The coating is typically from about 1 to about 50 microns thick. In the case of balloon catheters, the thickness is preferably from about 1 to about 10 microns, and more preferably from about 2 to about 5 microns. Very thin polymer coatings, such as about 0.2-0.3 microns and much thicker coatings, such as more than 10 microns, are also possible. It is also within the scope of the present invention to apply multiple layers of polymer coatings onto the medical device. Such multiple layers may contain the same or different therapeutic agents and/or the same or different polymers. Methods of choosing the type, thickness and other properties of the polymer and/or therapeutic agent to create different release kinetics are well known to one in the art.
The medical device may also contain a radio-opacifying agent within its structure to facilitate viewing the medical device during insertion and at any point while the device is implanted. Non-limiting examples of radio-opacifying agents are bismuth subcarbonate, bismuth oxychloride, bismuth trioxide, barium sulfate, tungsten, and mixtures thereof.

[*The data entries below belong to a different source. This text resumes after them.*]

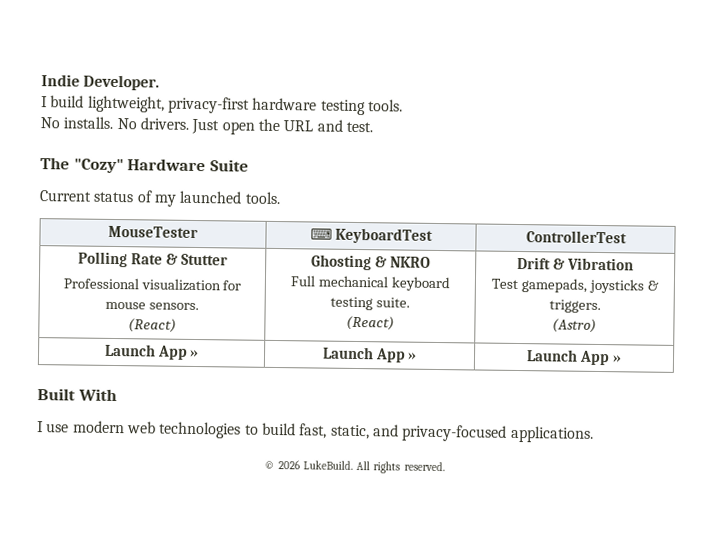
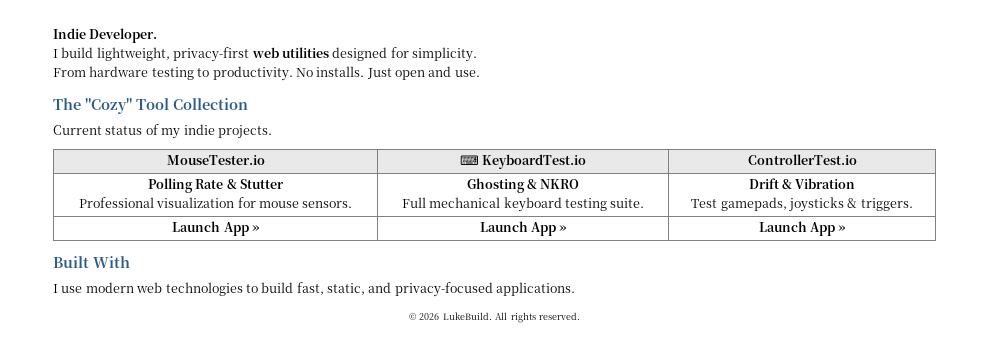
- I build lightweight, privacy-first hardware testing tools.
- No installs. No drivers. Just open the URL and test.
+ I build lightweight, privacy-first web utilities designed for simplicity.
+ From hardware testing to productivity. No installs. Just open and use.
- The "Cozy" Hardware Suite
+ The "Cozy" Tool Collection
- Current status of my launched tools.
- MouseTester | ⌨ KeyboardTest | ControllerTest
+ Current status of my indie projects.
+ MouseTester.io | ⌨ KeyboardTest.io | ControllerTest.io
  Polling Rate & Stutter
- Professional visualization for mouse sensors.
- (React) | Ghosting & NKRO
- Full mechanical keyboard testing suite.
- (React) | Drift & Vibration
+ Professional visualization for mouse sensors. | Ghosting & NKRO
+ Full mechanical keyboard testing suite. | Drift & Vibration
  Test gamepads, joysticks & triggers.
- (Astro)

Non-limiting examples of medical devices according to the present invention include catheters, guide wires, balloons, filters (e.g., vena cava filters), stents, stent grafts, vascular grafts, intraluminal paving systems, implants and other devices used in connection with drug-loaded polymer coatings. Such medical devices may be implanted or otherwise utilized in body lumina and organs such as the coronary vasculature, esophagus, trachea, colon, biliary tract, urinary tract, prostate, brain, lung, liver, heart, skeletal muscle, kidney, bladder, intestines, stomach, pancreas, ovary, cartilage, eye, bone, and the like.
While the present invention has been described in connection with the foregoing representative embodiment, it should be readily apparent to those of ordinary skill in the art that the representative embodiment is exemplary in nature and is not to be construed as limiting the scope of protection for the invention as set forth in the appended claims.